* Exercise prompt: Any pictures in the records below should be skipped; write out everything else exactly.

===== Records to use =====

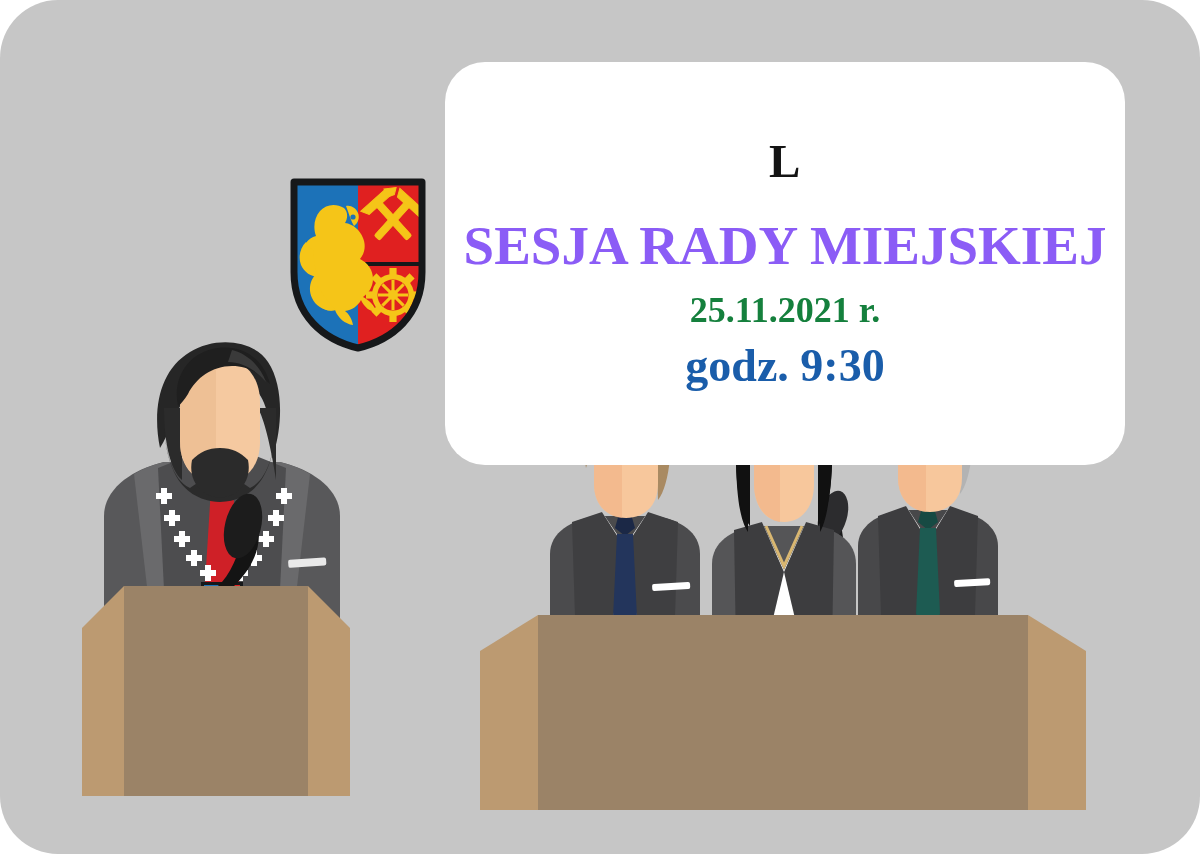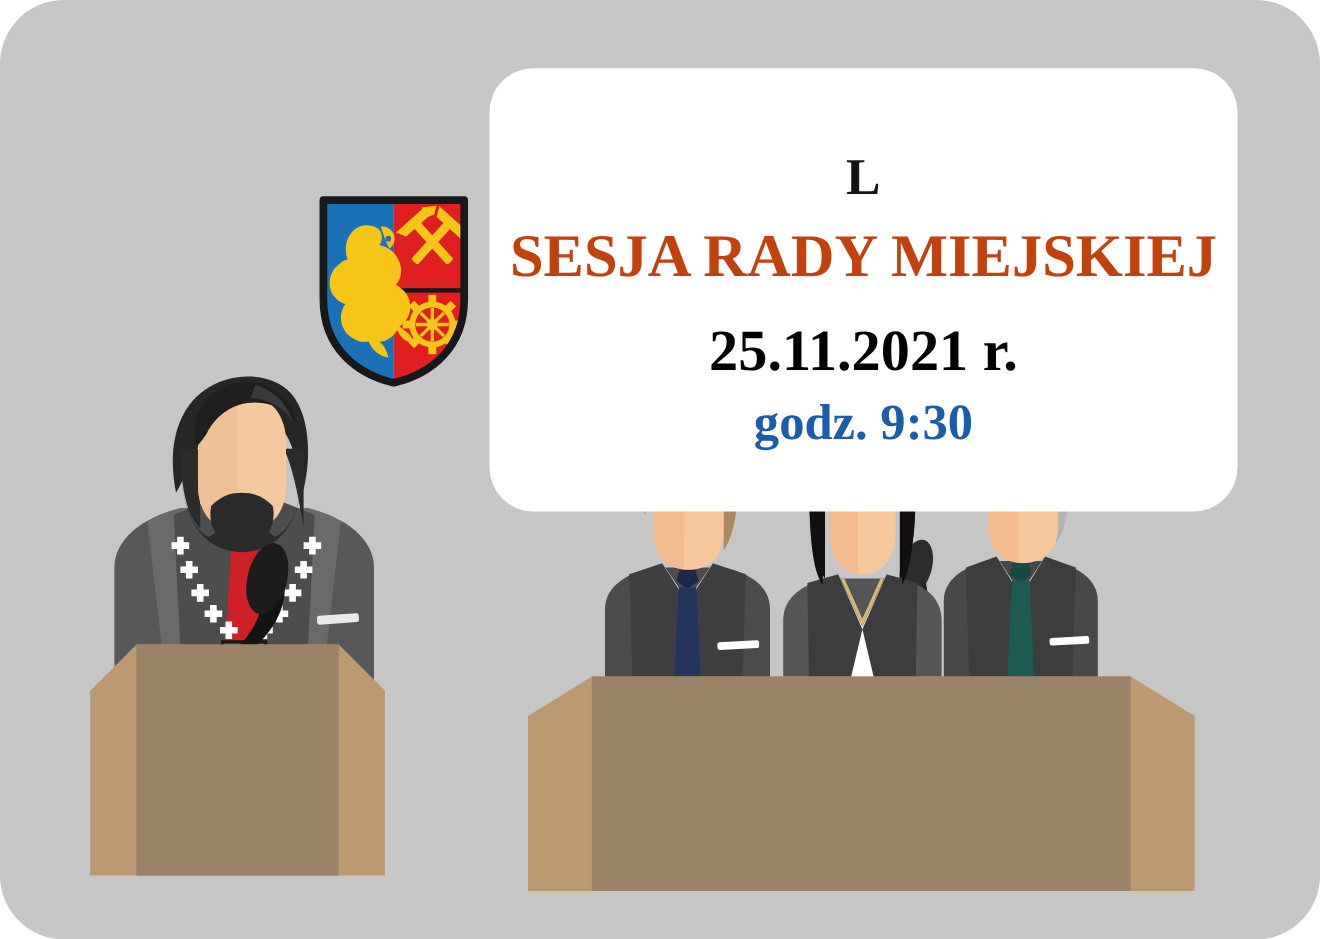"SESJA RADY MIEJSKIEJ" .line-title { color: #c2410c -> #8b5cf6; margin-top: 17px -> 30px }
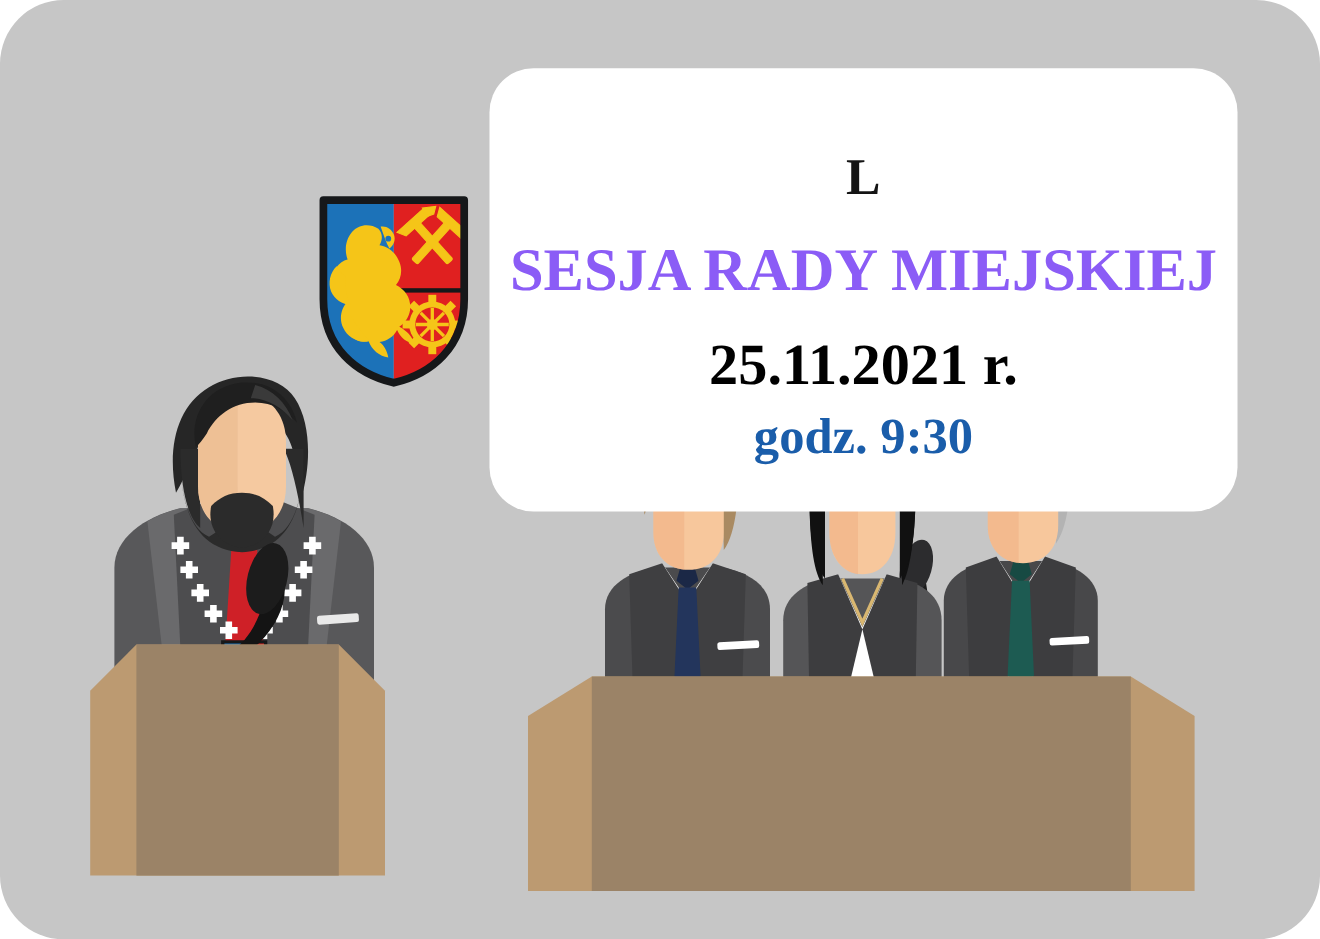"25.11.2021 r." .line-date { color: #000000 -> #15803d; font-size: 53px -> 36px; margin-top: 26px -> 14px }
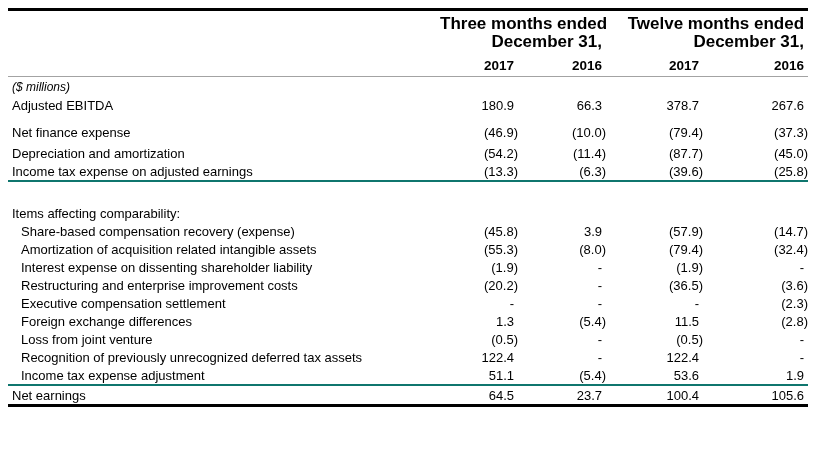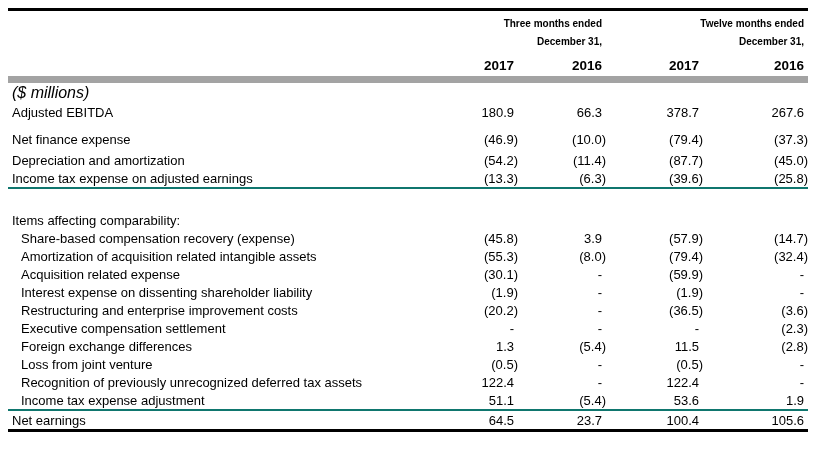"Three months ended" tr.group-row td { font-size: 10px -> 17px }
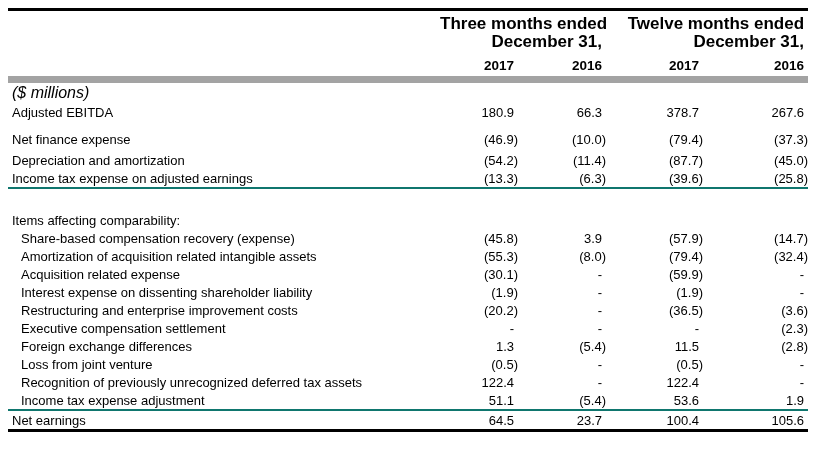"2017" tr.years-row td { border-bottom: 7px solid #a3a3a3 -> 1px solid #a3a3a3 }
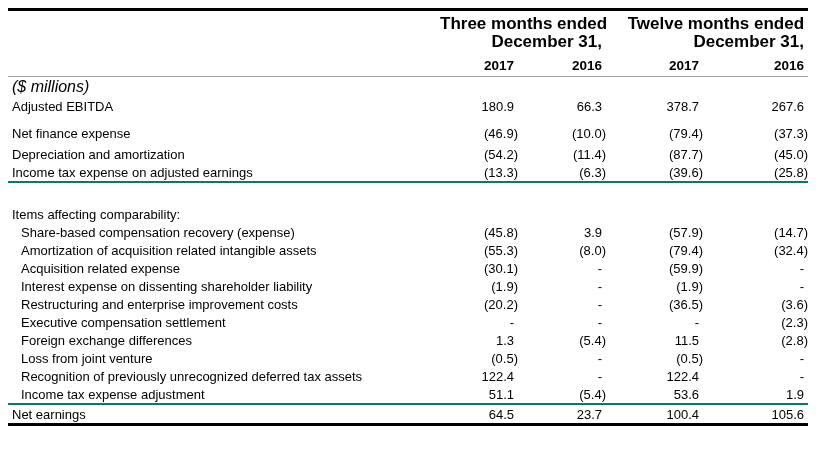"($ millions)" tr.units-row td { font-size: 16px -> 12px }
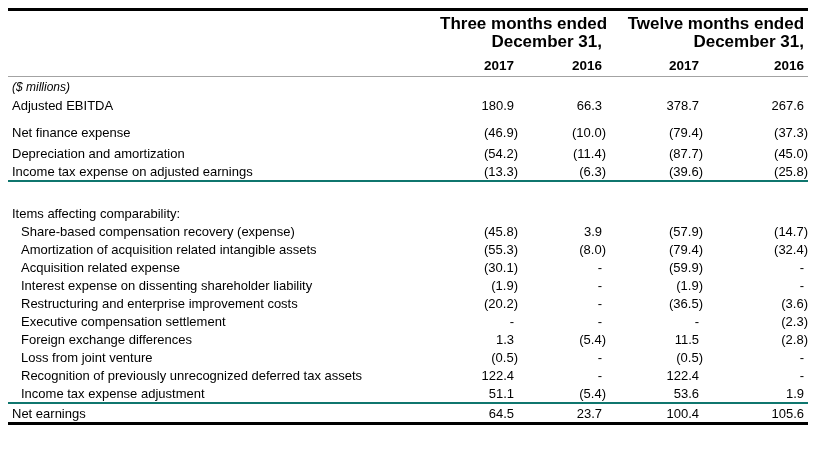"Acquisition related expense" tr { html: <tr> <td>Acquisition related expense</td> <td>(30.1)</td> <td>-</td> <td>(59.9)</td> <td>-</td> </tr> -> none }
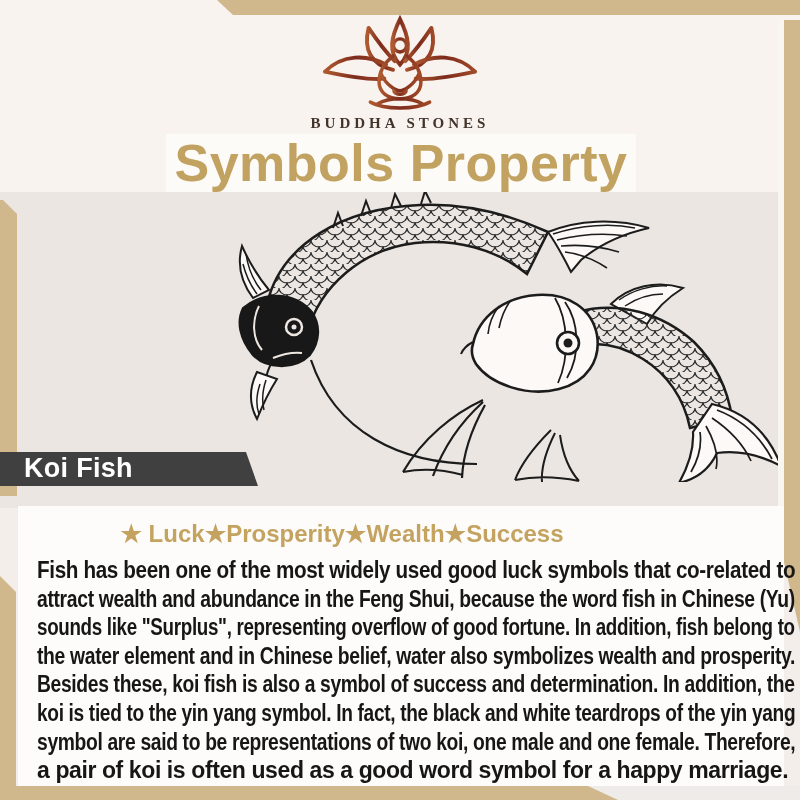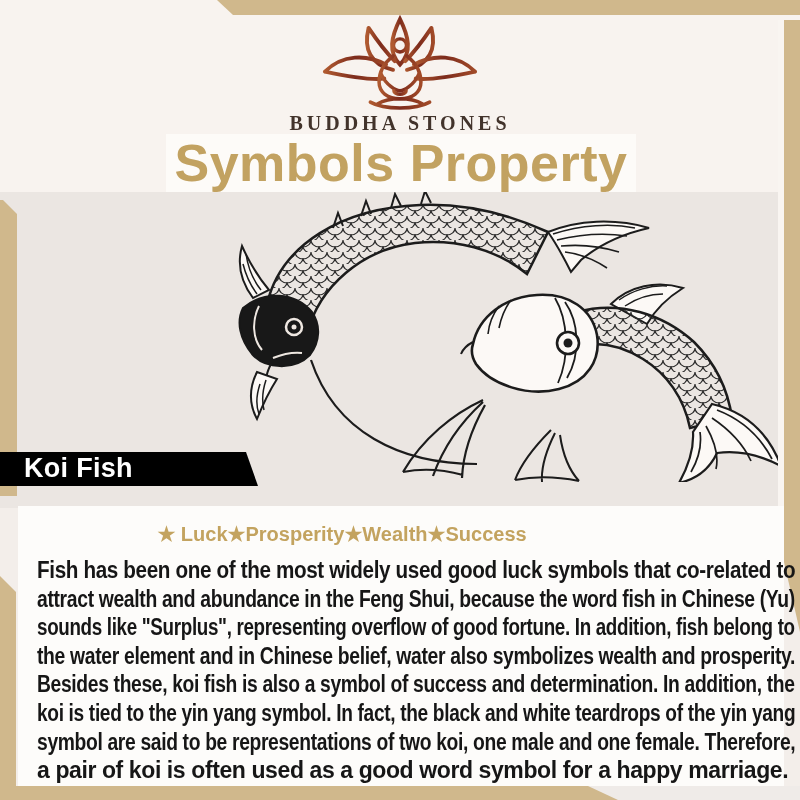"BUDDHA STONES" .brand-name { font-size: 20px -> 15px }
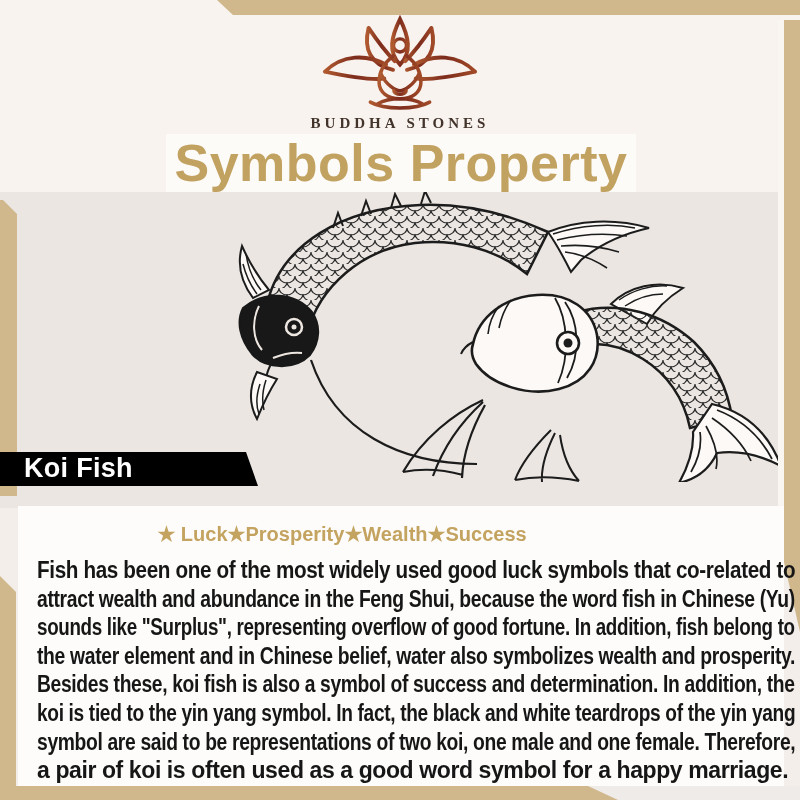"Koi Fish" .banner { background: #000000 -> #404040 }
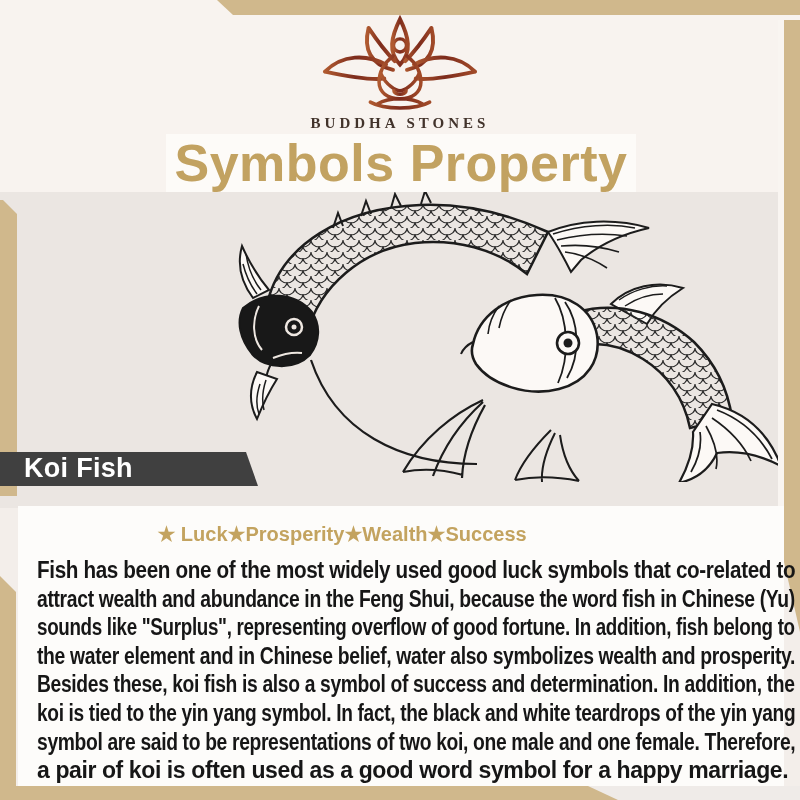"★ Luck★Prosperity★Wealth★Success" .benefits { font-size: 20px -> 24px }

=====

* Result of the task:
"SESJA RADY MIEJSKIEJ" .line-title { color: #c2410c -> #8b5cf6; margin-top: 17px -> 30px }
"25.11.2021 r." .line-date { color: #000000 -> #15803d; font-size: 53px -> 36px; margin-top: 26px -> 14px }
"Three months ended" tr.group-row td { font-size: 10px -> 17px }
"2017" tr.years-row td { border-bottom: 7px solid #a3a3a3 -> 1px solid #a3a3a3 }
"($ millions)" tr.units-row td { font-size: 16px -> 12px }
"Acquisition related expense" tr { html: <tr> <td>Acquisition related expense</td> <td>(30.1)</td> <td>-</td> <td>(59.9)</td> <td>-</td> </tr> -> none }
"BUDDHA STONES" .brand-name { font-size: 20px -> 15px }
"Koi Fish" .banner { background: #000000 -> #404040 }
"★ Luck★Prosperity★Wealth★Success" .benefits { font-size: 20px -> 24px }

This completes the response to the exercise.